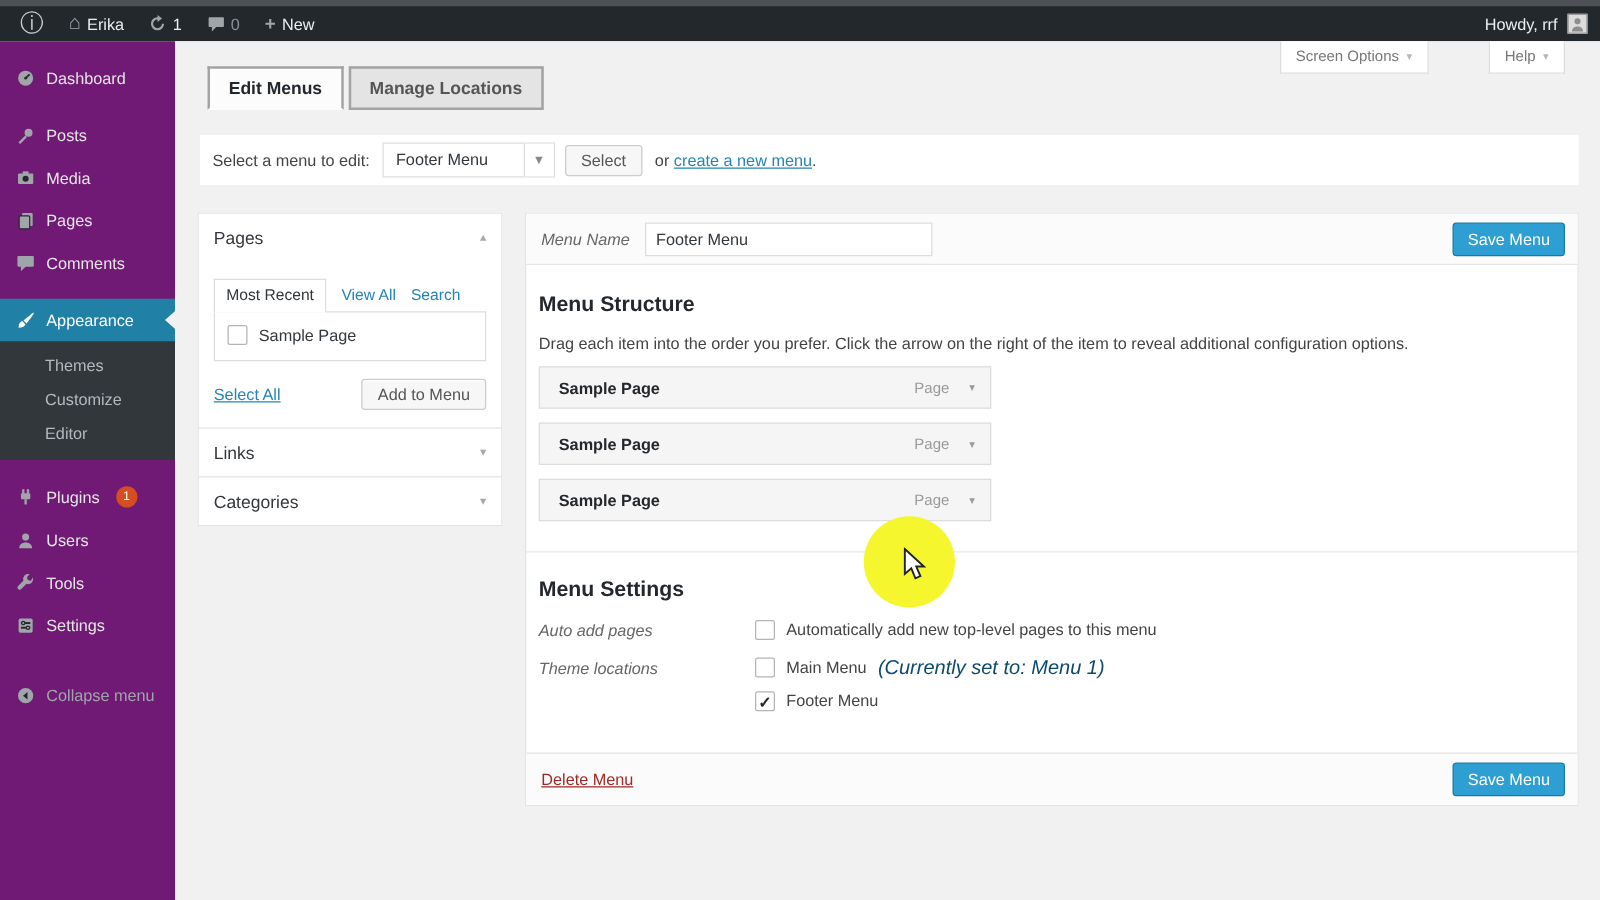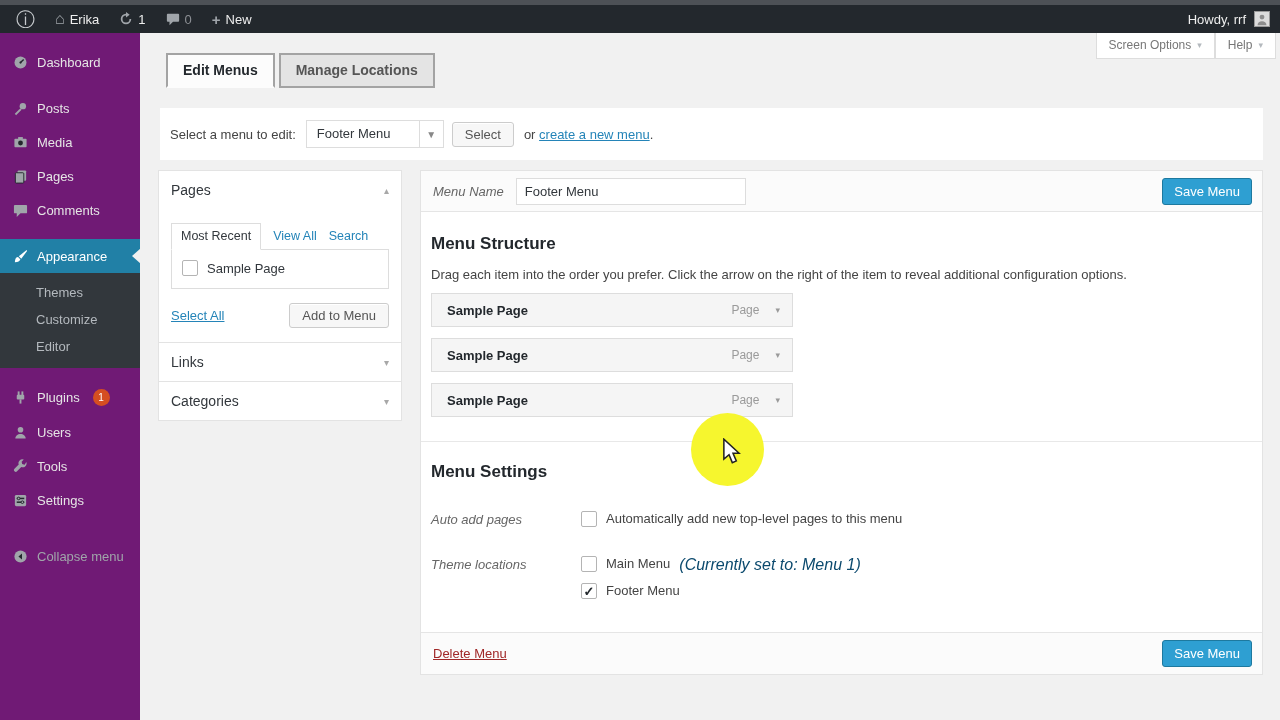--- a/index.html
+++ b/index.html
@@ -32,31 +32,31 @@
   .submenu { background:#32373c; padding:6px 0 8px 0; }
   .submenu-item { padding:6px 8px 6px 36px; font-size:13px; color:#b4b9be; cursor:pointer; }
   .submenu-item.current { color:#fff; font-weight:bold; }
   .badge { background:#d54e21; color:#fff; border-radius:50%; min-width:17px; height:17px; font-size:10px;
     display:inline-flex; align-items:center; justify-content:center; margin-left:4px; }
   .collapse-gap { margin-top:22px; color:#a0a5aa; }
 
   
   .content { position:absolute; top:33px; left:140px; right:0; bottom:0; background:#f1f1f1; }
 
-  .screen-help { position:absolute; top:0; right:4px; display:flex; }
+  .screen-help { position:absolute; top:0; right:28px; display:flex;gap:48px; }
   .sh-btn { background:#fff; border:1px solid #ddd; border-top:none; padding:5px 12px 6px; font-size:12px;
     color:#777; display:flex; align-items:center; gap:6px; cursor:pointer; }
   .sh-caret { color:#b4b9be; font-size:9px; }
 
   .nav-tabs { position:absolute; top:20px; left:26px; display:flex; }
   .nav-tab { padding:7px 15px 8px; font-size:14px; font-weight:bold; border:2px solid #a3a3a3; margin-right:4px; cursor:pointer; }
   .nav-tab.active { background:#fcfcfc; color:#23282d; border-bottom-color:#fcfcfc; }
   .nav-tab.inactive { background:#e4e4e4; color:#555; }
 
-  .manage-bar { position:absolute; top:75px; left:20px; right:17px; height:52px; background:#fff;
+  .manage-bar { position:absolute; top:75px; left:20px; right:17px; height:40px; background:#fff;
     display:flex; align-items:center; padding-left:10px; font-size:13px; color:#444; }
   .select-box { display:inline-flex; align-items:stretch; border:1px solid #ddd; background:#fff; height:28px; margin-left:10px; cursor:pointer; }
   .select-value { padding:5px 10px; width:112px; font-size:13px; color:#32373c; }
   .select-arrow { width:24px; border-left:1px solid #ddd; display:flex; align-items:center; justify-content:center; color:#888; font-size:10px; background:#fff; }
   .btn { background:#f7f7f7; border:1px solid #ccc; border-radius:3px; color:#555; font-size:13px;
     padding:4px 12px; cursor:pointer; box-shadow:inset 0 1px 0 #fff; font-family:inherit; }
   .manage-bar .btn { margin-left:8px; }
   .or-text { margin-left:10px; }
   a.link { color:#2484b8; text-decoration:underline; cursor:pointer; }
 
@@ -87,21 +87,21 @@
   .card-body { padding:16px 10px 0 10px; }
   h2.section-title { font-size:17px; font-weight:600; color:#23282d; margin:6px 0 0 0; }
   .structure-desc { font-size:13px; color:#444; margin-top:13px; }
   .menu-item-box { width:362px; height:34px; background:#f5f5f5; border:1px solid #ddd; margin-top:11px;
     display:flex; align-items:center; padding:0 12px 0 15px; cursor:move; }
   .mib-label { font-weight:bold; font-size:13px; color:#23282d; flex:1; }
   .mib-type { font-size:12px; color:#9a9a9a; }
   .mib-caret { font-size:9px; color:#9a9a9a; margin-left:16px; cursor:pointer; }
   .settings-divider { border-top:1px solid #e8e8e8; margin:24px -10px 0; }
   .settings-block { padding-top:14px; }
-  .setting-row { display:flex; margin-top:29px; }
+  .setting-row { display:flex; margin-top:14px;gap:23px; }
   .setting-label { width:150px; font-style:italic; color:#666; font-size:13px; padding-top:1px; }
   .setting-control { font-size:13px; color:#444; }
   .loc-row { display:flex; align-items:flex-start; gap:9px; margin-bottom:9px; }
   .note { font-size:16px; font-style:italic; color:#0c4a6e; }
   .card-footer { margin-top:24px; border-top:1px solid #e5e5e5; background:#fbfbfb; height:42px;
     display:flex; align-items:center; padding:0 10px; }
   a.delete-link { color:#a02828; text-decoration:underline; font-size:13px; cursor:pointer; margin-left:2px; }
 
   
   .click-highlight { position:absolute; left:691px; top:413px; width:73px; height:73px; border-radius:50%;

··········

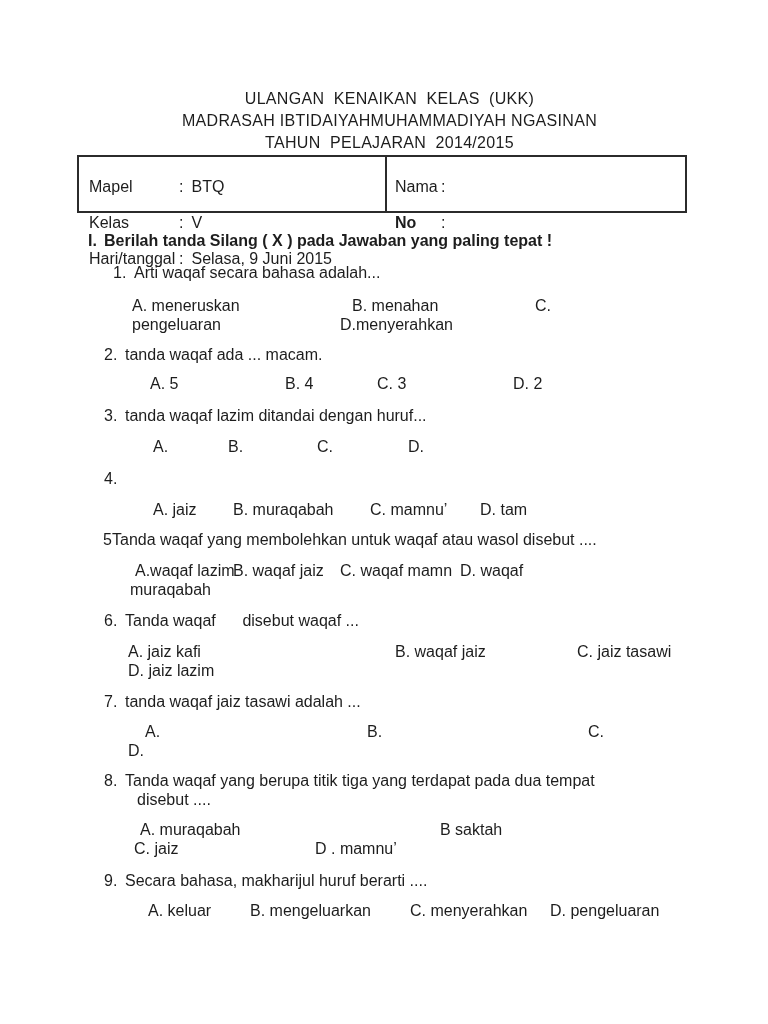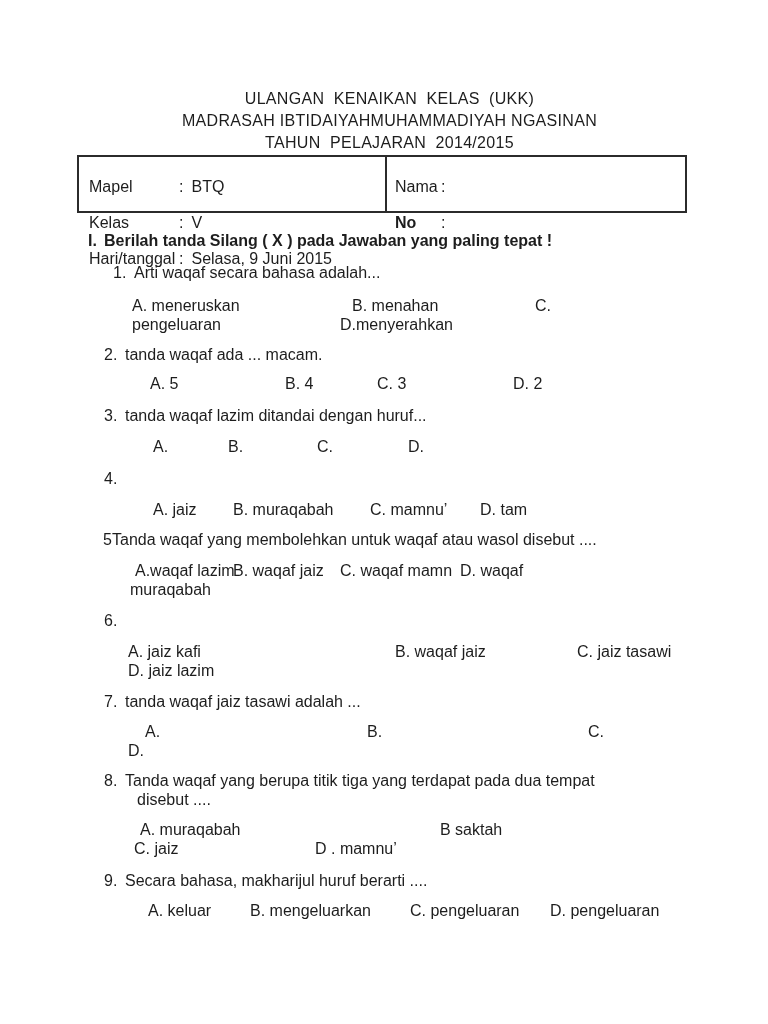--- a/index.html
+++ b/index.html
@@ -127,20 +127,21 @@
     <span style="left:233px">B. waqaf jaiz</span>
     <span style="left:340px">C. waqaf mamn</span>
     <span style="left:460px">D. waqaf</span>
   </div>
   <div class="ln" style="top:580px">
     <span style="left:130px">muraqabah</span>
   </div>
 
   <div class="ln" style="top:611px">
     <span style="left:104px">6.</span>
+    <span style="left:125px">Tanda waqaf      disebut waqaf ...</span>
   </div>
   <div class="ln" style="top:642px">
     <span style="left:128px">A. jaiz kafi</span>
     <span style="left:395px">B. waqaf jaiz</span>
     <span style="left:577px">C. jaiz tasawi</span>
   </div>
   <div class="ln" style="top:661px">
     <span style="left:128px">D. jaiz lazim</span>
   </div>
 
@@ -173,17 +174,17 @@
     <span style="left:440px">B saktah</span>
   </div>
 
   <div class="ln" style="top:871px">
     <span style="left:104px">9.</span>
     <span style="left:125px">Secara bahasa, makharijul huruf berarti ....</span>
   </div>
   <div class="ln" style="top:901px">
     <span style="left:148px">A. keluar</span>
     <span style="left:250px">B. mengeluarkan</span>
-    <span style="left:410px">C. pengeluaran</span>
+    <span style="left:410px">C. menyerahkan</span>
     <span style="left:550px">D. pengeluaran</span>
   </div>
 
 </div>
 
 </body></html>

··········

Both end lines included, restate word for word the lines above from the line with "-87,21 +87,21 @@" to the line with "solid #ddd; margin-top:11px;", and nothing else.

▶ [Answer to the exercise]:
@@ -87,21 +87,21 @@
   .card-body { padding:16px 10px 0 10px; }
   h2.section-title { font-size:17px; font-weight:600; color:#23282d; margin:6px 0 0 0; }
   .structure-desc { font-size:13px; color:#444; margin-top:13px; }
   .menu-item-box { width:362px; height:34px; background:#f5f5f5; border:1px solid #ddd; margin-top:11px;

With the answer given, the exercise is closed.